*Problem statement*:
For this exercise, reproduce the entries below exactly, but only from the line containing "color: #bef264 ->" through the line containing "height: 46px ->", both included.

Web page edit records
++++++++

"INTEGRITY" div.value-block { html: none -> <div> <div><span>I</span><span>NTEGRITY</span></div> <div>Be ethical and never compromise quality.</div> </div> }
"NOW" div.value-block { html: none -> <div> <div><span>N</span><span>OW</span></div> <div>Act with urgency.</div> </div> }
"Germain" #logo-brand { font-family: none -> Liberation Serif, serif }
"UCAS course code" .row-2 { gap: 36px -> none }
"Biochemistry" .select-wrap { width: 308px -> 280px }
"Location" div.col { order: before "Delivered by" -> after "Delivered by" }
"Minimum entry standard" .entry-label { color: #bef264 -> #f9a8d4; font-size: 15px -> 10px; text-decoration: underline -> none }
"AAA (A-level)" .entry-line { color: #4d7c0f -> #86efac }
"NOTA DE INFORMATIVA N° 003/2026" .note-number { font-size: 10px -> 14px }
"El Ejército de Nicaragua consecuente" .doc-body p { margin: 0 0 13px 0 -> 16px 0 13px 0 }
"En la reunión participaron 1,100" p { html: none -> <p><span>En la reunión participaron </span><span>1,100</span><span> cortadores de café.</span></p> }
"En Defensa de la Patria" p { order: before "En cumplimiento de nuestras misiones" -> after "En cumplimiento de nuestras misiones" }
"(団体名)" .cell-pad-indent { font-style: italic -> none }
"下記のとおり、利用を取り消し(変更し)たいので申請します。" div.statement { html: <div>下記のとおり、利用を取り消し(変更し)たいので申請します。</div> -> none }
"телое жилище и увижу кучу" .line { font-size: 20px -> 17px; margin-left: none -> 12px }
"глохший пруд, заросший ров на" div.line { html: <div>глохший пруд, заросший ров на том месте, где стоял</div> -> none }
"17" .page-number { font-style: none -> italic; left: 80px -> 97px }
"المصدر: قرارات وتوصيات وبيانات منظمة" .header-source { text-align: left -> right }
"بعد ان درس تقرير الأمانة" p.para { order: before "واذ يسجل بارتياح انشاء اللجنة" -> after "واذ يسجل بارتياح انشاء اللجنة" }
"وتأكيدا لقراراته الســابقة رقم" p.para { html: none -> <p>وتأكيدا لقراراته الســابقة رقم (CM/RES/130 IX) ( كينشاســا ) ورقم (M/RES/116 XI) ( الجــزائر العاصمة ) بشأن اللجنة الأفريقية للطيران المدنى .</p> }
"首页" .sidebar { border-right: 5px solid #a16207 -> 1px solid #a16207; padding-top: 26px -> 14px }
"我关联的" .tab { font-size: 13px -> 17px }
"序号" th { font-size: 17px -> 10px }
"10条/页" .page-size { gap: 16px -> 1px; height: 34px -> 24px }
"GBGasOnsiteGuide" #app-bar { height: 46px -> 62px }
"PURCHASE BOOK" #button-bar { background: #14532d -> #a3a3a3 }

++++++++

*Task output*:
"Minimum entry standard" .entry-label { color: #bef264 -> #f9a8d4; font-size: 15px -> 10px; text-decoration: underline -> none }
"AAA (A-level)" .entry-line { color: #4d7c0f -> #86efac }
"NOTA DE INFORMATIVA N° 003/2026" .note-number { font-size: 10px -> 14px }
"El Ejército de Nicaragua consecuente" .doc-body p { margin: 0 0 13px 0 -> 16px 0 13px 0 }
"En la reunión participaron 1,100" p { html: none -> <p><span>En la reunión participaron </span><span>1,100</span><span> cortadores de café.</span></p> }
"En Defensa de la Patria" p { order: before "En cumplimiento de nuestras misiones" -> after "En cumplimiento de nuestras misiones" }
"(団体名)" .cell-pad-indent { font-style: italic -> none }
"下記のとおり、利用を取り消し(変更し)たいので申請します。" div.statement { html: <div>下記のとおり、利用を取り消し(変更し)たいので申請します。</div> -> none }
"телое жилище и увижу кучу" .line { font-size: 20px -> 17px; margin-left: none -> 12px }
"глохший пруд, заросший ров на" div.line { html: <div>глохший пруд, заросший ров на том месте, где стоял</div> -> none }
"17" .page-number { font-style: none -> italic; left: 80px -> 97px }
"المصدر: قرارات وتوصيات وبيانات منظمة" .header-source { text-align: left -> right }
"بعد ان درس تقرير الأمانة" p.para { order: before "واذ يسجل بارتياح انشاء اللجنة" -> after "واذ يسجل بارتياح انشاء اللجنة" }
"وتأكيدا لقراراته الســابقة رقم" p.para { html: none -> <p>وتأكيدا لقراراته الســابقة رقم (CM/RES/130 IX) ( كينشاســا ) ورقم (M/RES/116 XI) ( الجــزائر العاصمة ) بشأن اللجنة الأفريقية للطيران المدنى .</p> }
"首页" .sidebar { border-right: 5px solid #a16207 -> 1px solid #a16207; padding-top: 26px -> 14px }
"我关联的" .tab { font-size: 13px -> 17px }
"序号" th { font-size: 17px -> 10px }
"10条/页" .page-size { gap: 16px -> 1px; height: 34px -> 24px }
"GBGasOnsiteGuide" #app-bar { height: 46px -> 62px }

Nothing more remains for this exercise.